The honest signal of a working AI red-team programme is that the auditor reads the evidence log, asks two follow-up questions, and accepts the answers. The signal of a failing programme is that the auditor asks one question and the team cannot trace the chain from finding to remediation to verified closure. Build for the second signal, because that is the one the regulator will probe.


Sources

Methodology: programme design and procurement guidance drawn from fractional CTO and CISO advisory engagements (2024–2026), cross-checked against published regulator guidance and the working evidence-log practices of the small number of enterprises that have already passed an EU AI Act preparedness review.
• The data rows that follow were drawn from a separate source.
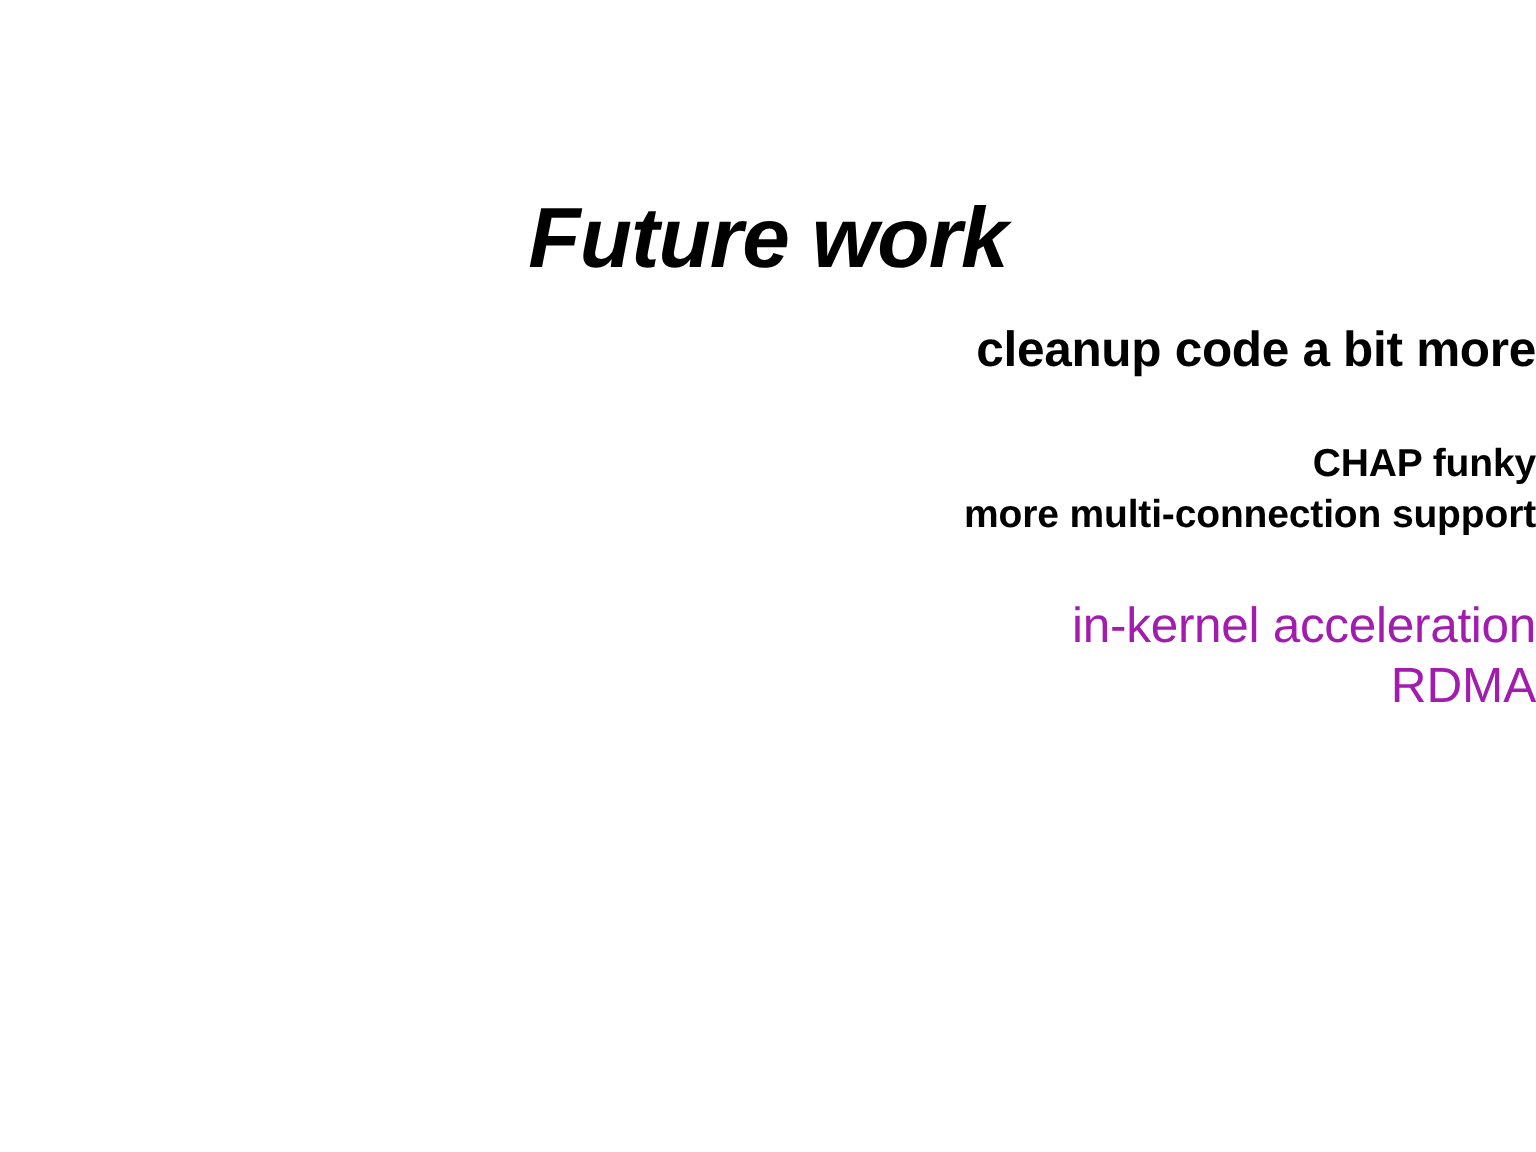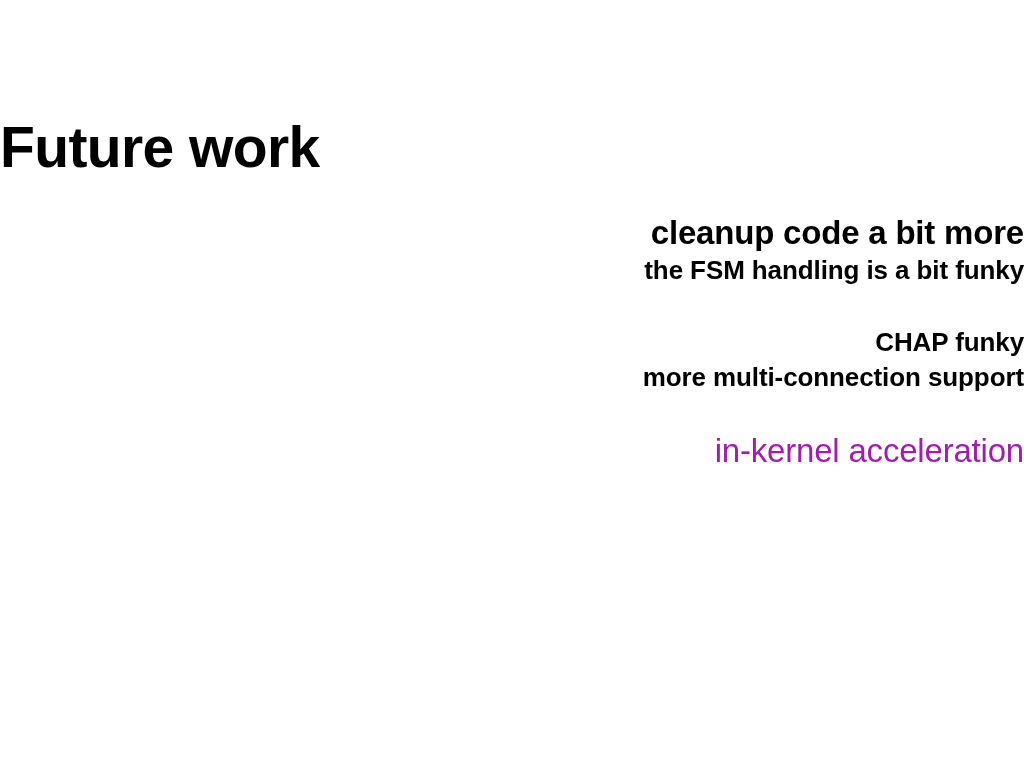"Future work" .slide-title { font-style: none -> italic; text-align: left -> center; top: 80px -> 92px }
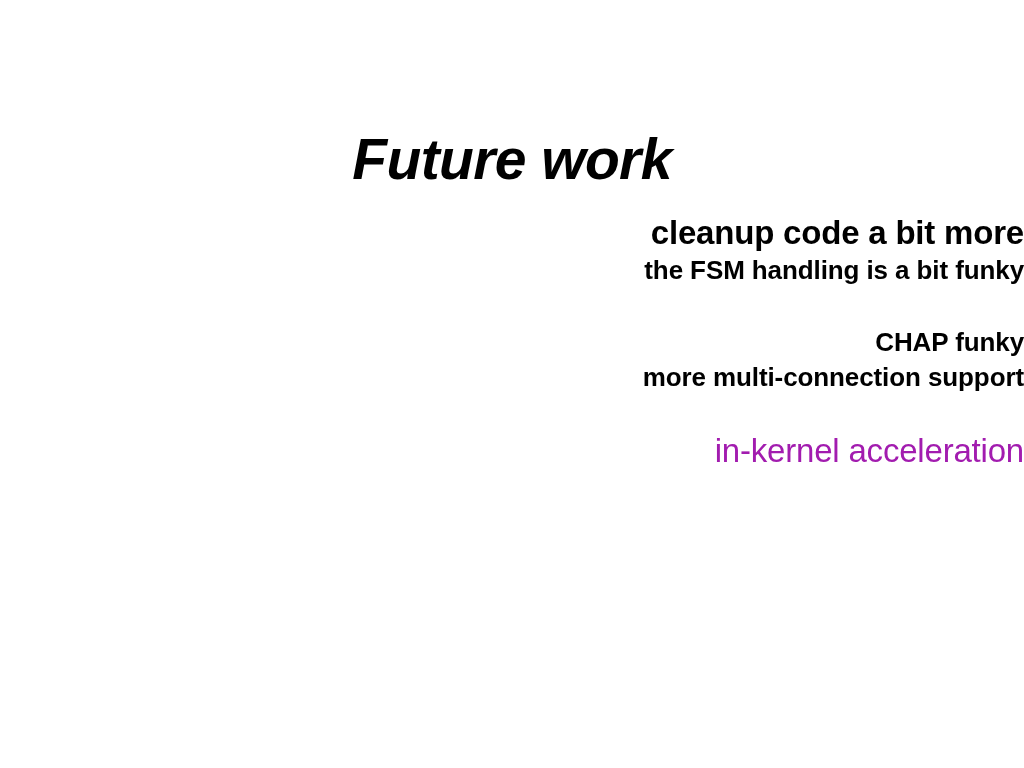"the FSM handling is a" span.line { html: <span>the FSM handling is a bit funky</span> -> none }
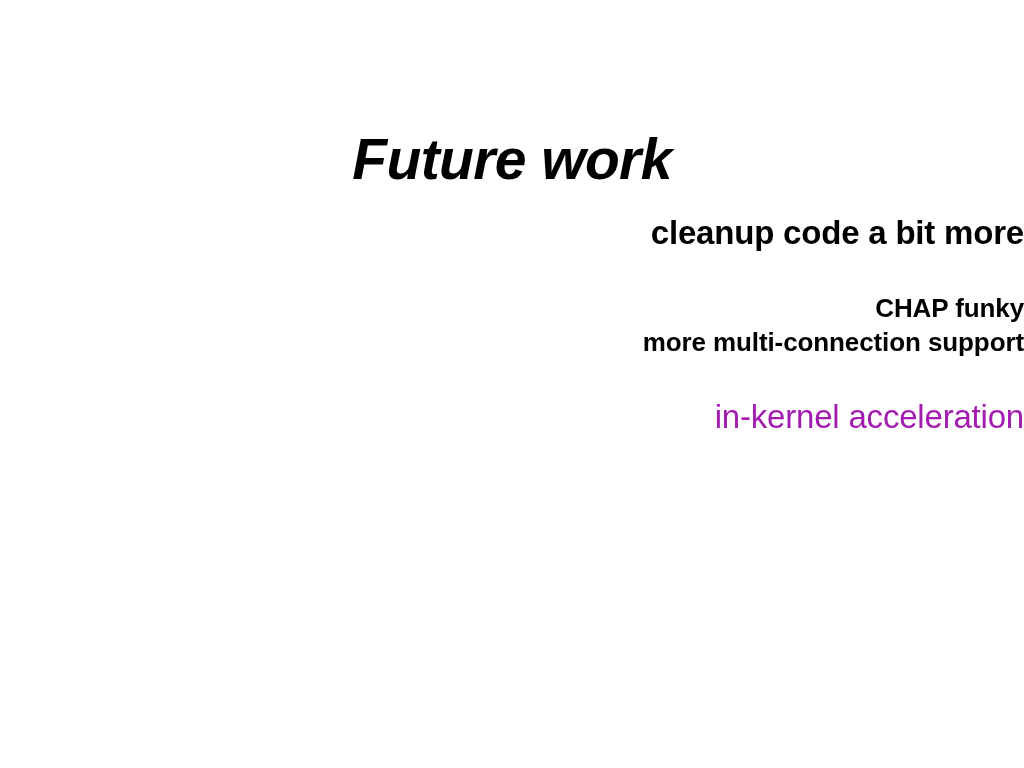"RDMA" span.line { html: none -> <span>RDMA</span> }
Frequently asked questions

Is AI red teaming the same as penetration testing?
No. Penetration testing targets the infrastructure around a system — network, identity, application surfaces. AI red teaming targets the model itself and the system's behaviour under adversarial input — jailbreaks, prompt injection, data exfiltration through model outputs, model-output incidents that cause real-world harm. The two disciplines share a vocabulary and require different skills. A pen-tester is not an AI red-teamer by default, and the procurement mistake of assuming the existing pen-test vendor can do AI red teaming produces evidence logs that auditors discount.
How often should an enterprise red-team a deployed AI model?
Quarterly for high-risk customer-facing systems, semi-annually for high-impact internal systems, annually for the rest. The cadence aligns with the EU AI Act post-market monitoring obligations for high-risk systems and matches the CISO deployment-gate criteria I wrote about in the CISO governance piece. The cadence question is less important than the evidence-trail question — a once-a-year exercise that produces tracked findings and verified remediation is more useful than a continuous tool whose findings go nowhere.
Should we build an internal red-team capability or hire an agency?
For high-risk systems, both. The internal team owns the continuous evaluation against the eval harness and the production traffic samples; the external agency runs the periodic deep adversarial exercise and produces the independent evidence the auditor will want to see. For non-high-risk systems, an internal team alone is usually sufficient. A platform-tooling-only approach without named human ownership is the configuration I see fail most often — tools generate findings, nobody triages, the evidence log shows volume but not closure.
What does AI red-team work integrate with on the security workflow side?
The SIEM stack receives runtime adversarial-event telemetry; the incident-response platform receives the model-output incidents that cross the harm threshold; the GRC system receives the periodic exercise findings as evidence artefacts. The integration that matters most is the bidirectional one between the red-team findings and the deployment gate — a finding that surfaces in a red-team exercise has to flow back into the gate criteria for the next deployment, or the gate stays static while the threat landscape moves.